I have a couple of them, but rarely use them any more. Things just go faster for me using the two handled knife. I use my Necker knife on everything. Only time the sharp side gets used is for **** and beaver.

Joe


----------



## Bogmaster (Dec 24, 2001)

All my rats get done with a single handled flesher.Been using one for 40 years,they are easy to use,work well ---what more could a guy ask for----except for someone else to do the work for you. lol
Tom Olson


----------



## DuckDog (Feb 10, 2004)

Single handled tool is good for rats and mink, but not for ****. You can borrow my one handle flesher if you want to try one. I have a 2 handle and a beam too, if you want to try that for comparison.


----------



## CaptainNorthwood (Jan 3, 2006)

I got a two handle knife I just wasd wondering how the one handle one worked. I think the two handle one I got is a POS, got it at Gander Mountain before I found the online product websites.


----------



## frostbite (Dec 22, 2004)

Captain,

I got the complete set of three, of those cheap knives like you got at Gander. They are not very good. I purchased a Necker 600 and used it on everything I put up this year. The Necker is a fine knife for everything from rats to beaver. I hear the Shefield or the simular one that Tim Caven sells is better yet. I plan on buying one of those next year to try.


----------



## David G Duncan (Mar 26, 2000)

CaptainNorthwood,

The small single handled fleshing tool is really a convenient tool for fleshing muskrats.

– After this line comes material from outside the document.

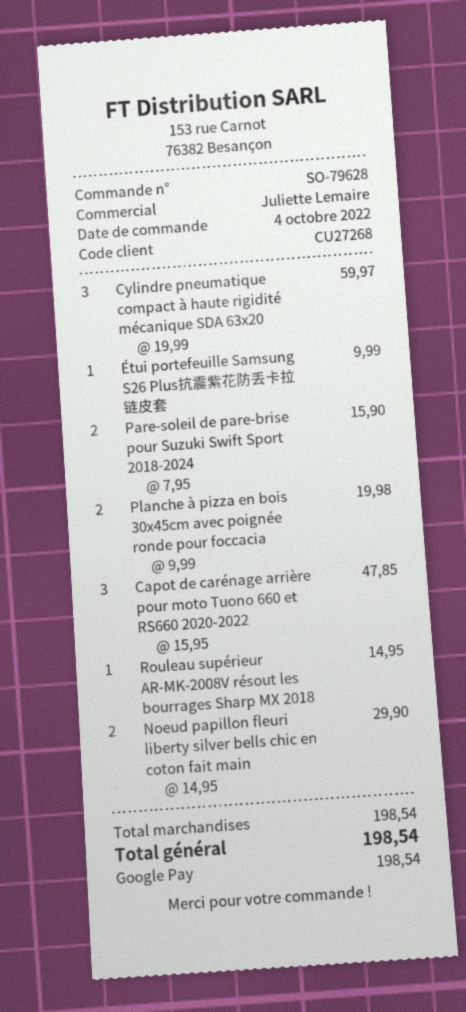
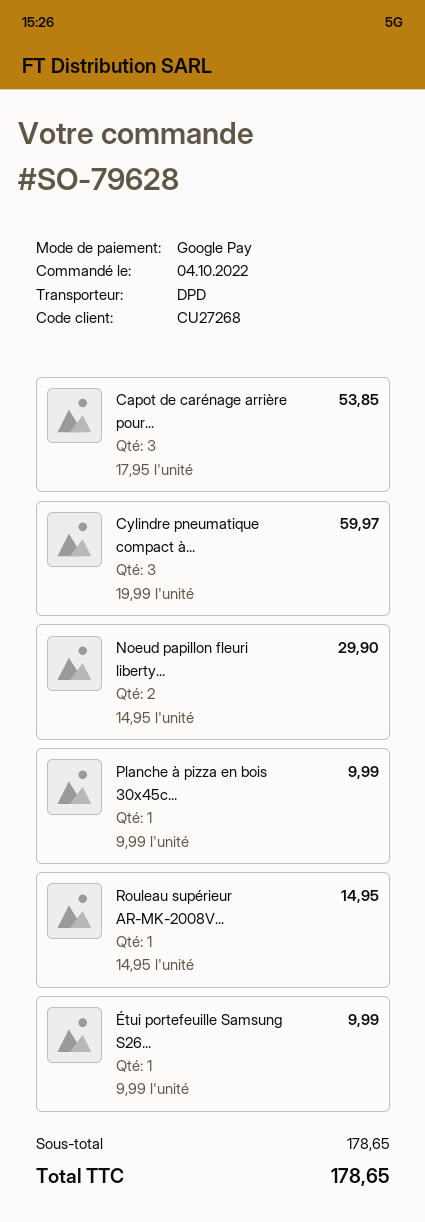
Pare-soleil de pare-brise pour Suzuki Swift Sport 2018-2024: 2 x 7.95 = 15.90 -> none
Planche à pizza en bois 30x45cm avec poignée ronde pour foccacia: 2 x 9.99 = 19.98 -> 1 x 9.99 = 9.99
Capot de carénage arrière pour moto Tuono 660 et RS660 2020-2022: 3 x 15.95 = 47.85 -> 3 x 17.95 = 53.85
subtotal: 198.54 -> 178.65
total: 198.54 -> 178.65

It works best when used inconjunction with a small wooden fleshing beam. I use an old small wooden fox stretcher I made years ago as my muskrat fleshing beam and just hold it between my legs while sitting.

Roger, our local fur buyer has his muskrat fleshing beam attached to small wooden bench and uses a single handled fleshing tool to scrape his muskrats. So if it is the first choice of a professional fur handler, then it might well be a good thing for us trappers to consider using.

I have had my muskrat fleshing tool for over 40 years and for the price I paid for it, it definitely was a good investment IMO.


----------